Join us on, March 25, 2025, at 5:30 PM at the KPMG, Santa Clara office for an evening of networking and learning. This in-person event is a great opportunity to connect with fellow professionals in the cybersecurity field. Don’t miss out on engaging with industry experts and expanding your knowledge. See you there!
OWASP Venue: KPMG LLP
2755 Augustine Drive Suite 701 Santa Clara, CA 95054
Agenda:
5:30 PM: Doors open, networking and food
6 PM – 6:45 PM: Evolving Automated Approaches to Application Threat Modeling
6:45 PM – 7:30 PM: Innovations in enterprise application threat modeling and automation.
7:30 PM – 8:15 PM: The Attacker’s Distributed Supercomputer: Your Browser
Register here
Talk 1
Title: Evolving Automated Approaches to Application Threat Modeling
Speaker 1
Steve Barlock
Steve is an Advisory principal in KPMG’s San Francisco office with over 30 years of client service and business experience. As a senior leader in KPMG’s Cyber Security Services practice, he has focused extensively for over 20 years on multiple disciplines in the cybersecurity field. He is currently responsible for leading KPMG’s Google Cloud services for Cyber Security on a global basis and previously led the firm’s US Cyber Cloud business. Steve’s early career experience designing and implementing a wide variety of technology-based business solutions has resulted in a broad background in planning, transformation, and delivery related to technology, infrastructure, and security across most industry sectors. He has held leadership roles on projects demonstrating the full IT delivery lifecycle including business-IT strategy, architecture planning, systems integration, and large-scale program delivery.
Speaker 2
Joan Qafoku
Joan is a Director in Cybersecurity and Technology Risk at KPMG with over ten years of experience in technology and security. Joan supports cybersecurity strategy and transformation efforts for clients in a variety of industries, including technology, media, telecommunication, and industrial manufacturing. He has deep functional experience across cybersecurity including cybersecurity and technology governance, risk management, policy and compliance management, business and technology resilience, third-party risk, security incident response, vulnerability management, and cloud security automation.
Talk 2
Title: Innovations in enterprise application threat modeling and automation.
Speaker Bio
Keshav Kamble
Keshav Kamble, CEO/CTO of Avocado Systems, with over 25 years of expertise in networking, network security, application security, and AI models. As a visionary innovator and an R&D leader, Keshav has a portfolio of over 200 inventions and patents in network security, application security, and AI. One of the top 5 most referenced cyber security professionals globally, he has consistently designed and delivered groundbreaking products and solutions. Keshav’s work has had a profound impact on major sectors, including financial services, banking, telecommunications, and defense industries. His ability to foresee industry trends and drive technological advancements has earned him accolades and respect from peers and industry leaders alike.

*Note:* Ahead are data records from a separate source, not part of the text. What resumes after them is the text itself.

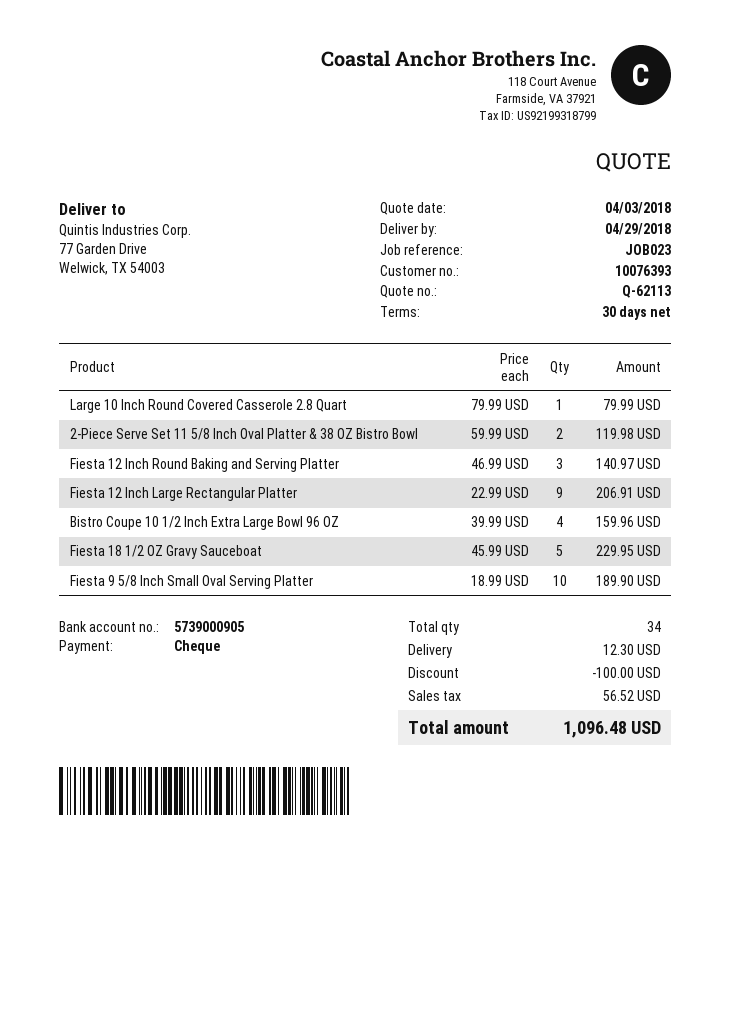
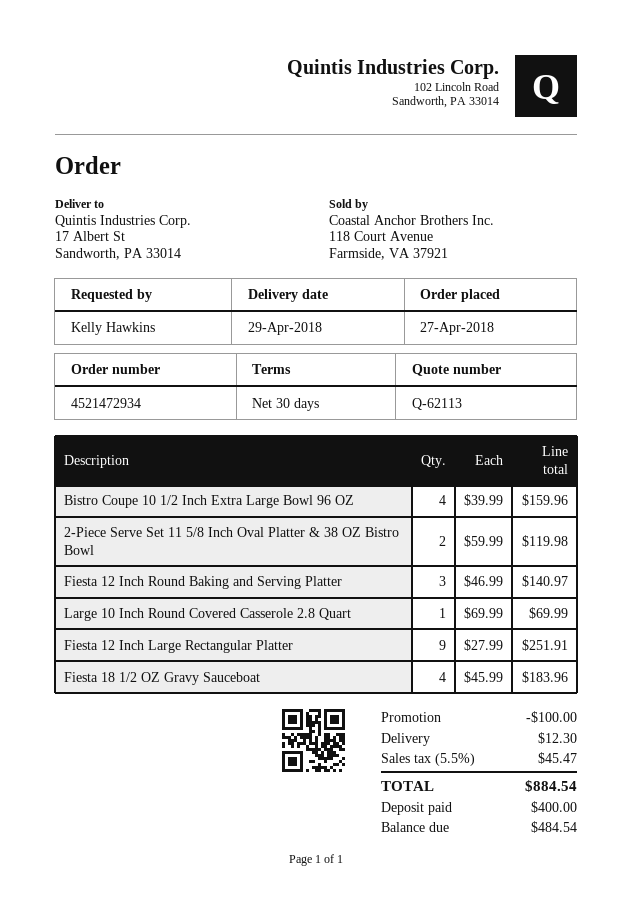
ship to: 77 Garden Drive, Welwick, TX 54003 -> 17 Albert St, Sandworth, PA 33014
Large 10 Inch Round Covered Casserole 2.8 Quart: 1 x 79.99 = 79.99 -> 1 x 69.99 = 69.99
Fiesta 12 Inch Large Rectangular Platter: 9 x 22.99 = 206.91 -> 9 x 27.99 = 251.91
Fiesta 18 1/2 OZ Gravy Sauceboat: 5 x 45.99 = 229.95 -> 4 x 45.99 = 183.96
Fiesta 9 5/8 Inch Small Oval Serving Platter: 10 x 18.99 = 189.90 -> none
tax: 56.52 -> 45.47
total: 1096.48 -> 884.54

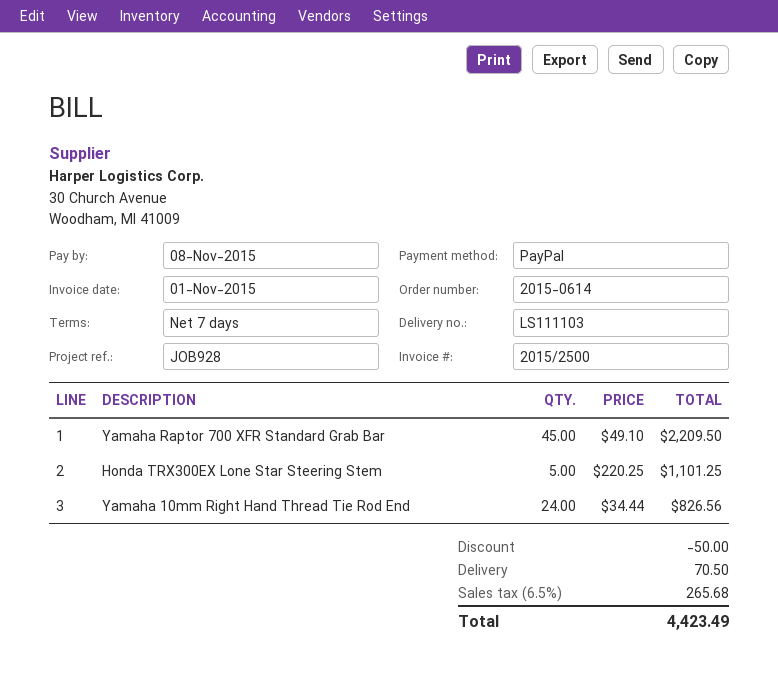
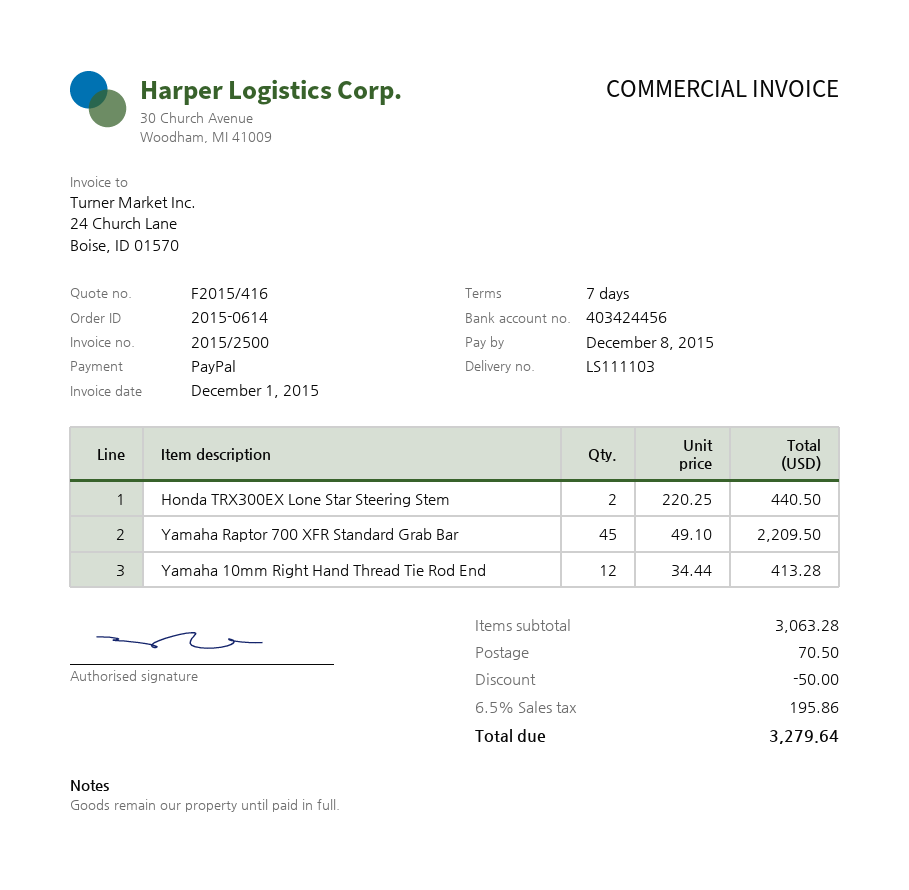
invoice date: 2015-11-01 -> 2015-12-01
due date: 2015-11-08 -> 2015-12-08
Honda TRX300EX Lone Star Steering Stem: 5 x 220.25 = 1101.25 -> 2 x 220.25 = 440.50
Yamaha 10mm Right Hand Thread Tie Rod End: 24 x 34.44 = 826.56 -> 12 x 34.44 = 413.28
tax: 6.5% = 265.68 -> 6.5% = 195.86
total: 4423.49 -> 3279.64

With a relentless passion for innovation and a commitment to excellence, Keshav Kamble continues to shape the future of cyber security and technology.
Talk 3
Title: The Attacker’s Distributed Supercomputer: Your Browser
Abstract:
As the browser transforms into the primary computing platform, new vulnerabilities are surfacing that existing security architectures are not prepared to tackle. This gap leaves enterprises exposed to risks like client-side exploits, unmonitored communication channels, and last-mile reassembly tactics, which exploit the browser’s complexity beyond the reach of traditional tools.
This talk explores how the shift to browser-centric workflows has uncovered a critical weak spot at the very heart of organizations around the world, currently unprotected by conventional security measures, allowing both internal and external threat actors to bypass controls
Speaker Bio
Jerry Hoff
Jerry Hoff has decades of experience in technology and security, specializing in application security at an enterprise scale. He holds a Master’s in Computer Science from Washington University in St. Louis and has evaluated the security of applications for some of the largest financial, defense, and commercial organizations in the world. His work has provided deep insight into the evolving threat landscape and the challenges organizations face in securing complex software systems.